The relevant thing to look up if you can be bothered is "Wigner's classification" of the irreducible representations of the Poincare group. Essentially, the different particles of different spin transform as irreducible representations of the Poincare group (the Lorentz group plus space and time translations - it is to the Lorentz group what the Galilean group is to the Euclidean group). It's a little difficult to explain, but the gist is that you assign to every future-pointing timelike vector of a particular mass - i.e. all the possible momenta of a particle - a finite-dimensional subspace, which form in total of course an infinite-dimensional space. Boosts take states between the subspaces corresponding to different momenta which you would expect to transform into each other from the vector transformations of the momenta. This means that if a Lorentz transformation leaves a particular momentum invariant, then the Lorentz boost acts to transform vectors only within the subspace attached to that momentum.

Now what class of transformations leave a particular momentum invariant? It's the class which correspond to the spatial rotations in the rest frame of that momentum! The finite-dimensional subspace attached to each momentum vector therefore carries a representation of the 3D rotation group. It was one of Wigner's big insights that for the overall representation to be irreducible these representations must themselves be irreducible. Spin classifies the finite-dimensional irreducible representations of the 3D rotation group, but through this construction - Wigner's construction - it also, along with mass, classifies the infinite-dimensional irreducible representations of the Poincare group. (Then there are also some subtleties to do with parity transformations.)

The physical point to remember, which is counterintuitive, is that the separation between boost and rotation is frame-dependent: what to one observer is a pure spatial rotation, to another observer is a bit of a rotation and a bit of a boost. (Though a pure rotation can never be transformed into a pure boost, as a pure spatial separation can never be transformed into a pure timelike separation.) The spin operators you're applying are "rest frame", in a sense, so this is why they work on zero-momentum states: then you're transforming in the rest frame of the momentum.
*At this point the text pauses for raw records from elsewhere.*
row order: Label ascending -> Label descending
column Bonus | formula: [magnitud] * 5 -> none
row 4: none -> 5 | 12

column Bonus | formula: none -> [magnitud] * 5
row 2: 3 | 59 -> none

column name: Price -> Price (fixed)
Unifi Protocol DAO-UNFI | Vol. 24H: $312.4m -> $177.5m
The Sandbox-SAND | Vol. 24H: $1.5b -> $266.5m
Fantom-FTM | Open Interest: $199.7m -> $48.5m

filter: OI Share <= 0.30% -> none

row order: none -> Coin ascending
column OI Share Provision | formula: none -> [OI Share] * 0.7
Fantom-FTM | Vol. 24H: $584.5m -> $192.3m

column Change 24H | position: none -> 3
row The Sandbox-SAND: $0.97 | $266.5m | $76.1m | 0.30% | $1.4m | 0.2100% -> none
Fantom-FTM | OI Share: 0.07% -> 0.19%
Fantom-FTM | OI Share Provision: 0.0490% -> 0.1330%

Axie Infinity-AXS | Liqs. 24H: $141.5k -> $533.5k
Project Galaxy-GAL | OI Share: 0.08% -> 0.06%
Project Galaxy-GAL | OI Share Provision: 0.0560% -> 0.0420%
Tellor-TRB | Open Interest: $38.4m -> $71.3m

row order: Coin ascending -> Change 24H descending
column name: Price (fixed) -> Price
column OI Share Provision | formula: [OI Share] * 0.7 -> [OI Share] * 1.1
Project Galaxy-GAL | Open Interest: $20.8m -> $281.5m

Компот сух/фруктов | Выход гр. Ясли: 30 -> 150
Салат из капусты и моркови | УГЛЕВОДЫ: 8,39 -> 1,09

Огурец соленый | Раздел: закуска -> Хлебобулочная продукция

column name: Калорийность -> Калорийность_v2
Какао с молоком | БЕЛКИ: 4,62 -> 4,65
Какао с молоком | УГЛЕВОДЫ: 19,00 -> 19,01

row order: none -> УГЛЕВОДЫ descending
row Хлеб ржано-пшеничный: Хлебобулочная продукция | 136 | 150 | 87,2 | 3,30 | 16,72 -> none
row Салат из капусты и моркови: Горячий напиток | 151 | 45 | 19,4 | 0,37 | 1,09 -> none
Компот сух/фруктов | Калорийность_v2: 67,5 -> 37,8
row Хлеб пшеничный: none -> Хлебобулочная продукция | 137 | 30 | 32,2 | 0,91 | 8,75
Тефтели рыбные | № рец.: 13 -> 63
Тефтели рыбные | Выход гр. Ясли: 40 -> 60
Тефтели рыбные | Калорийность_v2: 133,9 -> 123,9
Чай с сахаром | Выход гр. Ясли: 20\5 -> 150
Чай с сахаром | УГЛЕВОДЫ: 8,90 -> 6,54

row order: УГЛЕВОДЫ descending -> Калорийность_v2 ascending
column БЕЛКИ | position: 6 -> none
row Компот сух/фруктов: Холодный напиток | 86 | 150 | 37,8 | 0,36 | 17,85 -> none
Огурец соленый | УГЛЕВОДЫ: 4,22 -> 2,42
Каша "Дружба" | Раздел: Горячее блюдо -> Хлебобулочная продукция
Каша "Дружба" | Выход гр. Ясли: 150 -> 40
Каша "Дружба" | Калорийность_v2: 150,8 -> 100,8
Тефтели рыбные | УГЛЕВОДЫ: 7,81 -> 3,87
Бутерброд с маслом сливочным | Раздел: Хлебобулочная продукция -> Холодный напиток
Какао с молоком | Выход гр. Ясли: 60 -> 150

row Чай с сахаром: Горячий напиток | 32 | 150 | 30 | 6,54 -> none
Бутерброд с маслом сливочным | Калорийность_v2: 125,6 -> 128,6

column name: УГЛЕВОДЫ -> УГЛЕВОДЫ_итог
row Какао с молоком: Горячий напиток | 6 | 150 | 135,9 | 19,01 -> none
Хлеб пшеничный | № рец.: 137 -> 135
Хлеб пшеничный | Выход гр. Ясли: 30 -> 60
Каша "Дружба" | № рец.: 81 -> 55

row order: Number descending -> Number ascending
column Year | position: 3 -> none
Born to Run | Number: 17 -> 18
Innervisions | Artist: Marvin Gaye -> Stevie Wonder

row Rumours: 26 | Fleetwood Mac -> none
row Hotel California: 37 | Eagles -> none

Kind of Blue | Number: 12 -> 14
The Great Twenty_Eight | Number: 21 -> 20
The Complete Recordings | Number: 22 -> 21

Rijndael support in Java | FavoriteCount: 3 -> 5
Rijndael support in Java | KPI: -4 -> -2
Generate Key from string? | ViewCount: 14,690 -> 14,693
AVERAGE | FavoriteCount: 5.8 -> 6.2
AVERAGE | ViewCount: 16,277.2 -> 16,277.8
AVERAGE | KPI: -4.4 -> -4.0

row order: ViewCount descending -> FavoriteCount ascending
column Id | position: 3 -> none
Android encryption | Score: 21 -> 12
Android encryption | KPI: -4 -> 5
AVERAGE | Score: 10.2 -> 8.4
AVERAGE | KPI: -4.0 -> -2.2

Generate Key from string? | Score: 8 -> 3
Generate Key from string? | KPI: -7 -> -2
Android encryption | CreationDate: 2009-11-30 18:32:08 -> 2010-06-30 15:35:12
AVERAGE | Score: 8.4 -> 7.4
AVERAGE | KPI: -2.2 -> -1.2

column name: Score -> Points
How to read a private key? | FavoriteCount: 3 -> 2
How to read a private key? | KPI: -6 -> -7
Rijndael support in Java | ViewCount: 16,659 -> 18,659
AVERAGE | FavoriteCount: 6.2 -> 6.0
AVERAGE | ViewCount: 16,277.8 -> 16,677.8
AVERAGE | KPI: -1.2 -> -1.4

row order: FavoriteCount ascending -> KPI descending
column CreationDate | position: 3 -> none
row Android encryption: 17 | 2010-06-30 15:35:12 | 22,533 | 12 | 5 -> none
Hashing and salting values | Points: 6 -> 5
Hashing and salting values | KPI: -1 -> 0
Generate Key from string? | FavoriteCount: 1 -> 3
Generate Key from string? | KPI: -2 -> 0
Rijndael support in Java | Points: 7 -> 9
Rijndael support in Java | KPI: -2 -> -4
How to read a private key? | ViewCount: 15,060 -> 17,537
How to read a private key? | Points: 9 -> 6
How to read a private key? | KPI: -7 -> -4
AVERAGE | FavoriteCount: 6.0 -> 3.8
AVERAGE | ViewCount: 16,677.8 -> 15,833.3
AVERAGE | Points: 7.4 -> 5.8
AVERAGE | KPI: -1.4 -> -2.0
When you have states of different momenta, then under a Lorentz boost the effects of the different momenta transforming into each other and the spin rotating around the momenta combine in intricate, complicated ways.

This might not make much sense to you. The issue is that the maths is fundamentally very complicated. I'd thoroughly recommend "Group Theory in Physics" by Wu-Ki Tung if you have enough time to sink into this to bother with a whole book.

Edit: Some maths:

So say you have two vector spaces. One is the vector space formed of particles with a particular momentum and a particular spin. Label the momentum $p$, $p^2=m$. Label the spin $\alpha = 1,2$. Call the components of a vector in this space $a_\alpha(p)$. The second vector space is the space of bispinor profiles. This is labelled by a position, $x$, and a bispinor index $l=1,2,3,4$. Call components in this space $\psi_l(x)$. Lorentz transformations in this space, $\Lambda$, are generated by the rule

$$ \Lambda: \quad \psi_l(x) \mapsto \sum_{m }S_{lm}(\Lambda) \psi_m (\Lambda^{-1} x) , $$

i.e. as a field. The $a_\alpha(p)$ transform according to a rule which is a little more convoluted to write down. Essentially one defines the $\alpha$ indices refer to its occupation of the space in the rest frame of the momentum. It really is a little too complicated for me to summarise here exactly how it works, the fundamental point is just that it's different to how the field transforms - it's an entirely different representation on a different space. But, it turns out, that there exists an isomorphism between the spin space and a subspace of the bispinor fields, written,

$$ \psi_l(x) = \sum_\alpha \int d^3p \; \varphi_{l;\alpha}(x;p) a_\alpha(p) . $$

which "respects the group transformation properties" - i.e. if you start in the momentum/spin space, then Lorentz transform, then transform to the field space, you get the same answer as if you start in the momentum/spin space, then transform to the field space, then Lorentz transform. This subspace is the space of solutions to the Dirac equation. (Again, dismissing some subtleties about parity.)

So spin corresponds to spatial rotations in a sense, but the S matrices of the bispinor field doesn't really know much about that, and handles all types of Lorentz transformation. It's only in momentum space, not in position space, where the "rotation-only" nature of spin becomes apparent.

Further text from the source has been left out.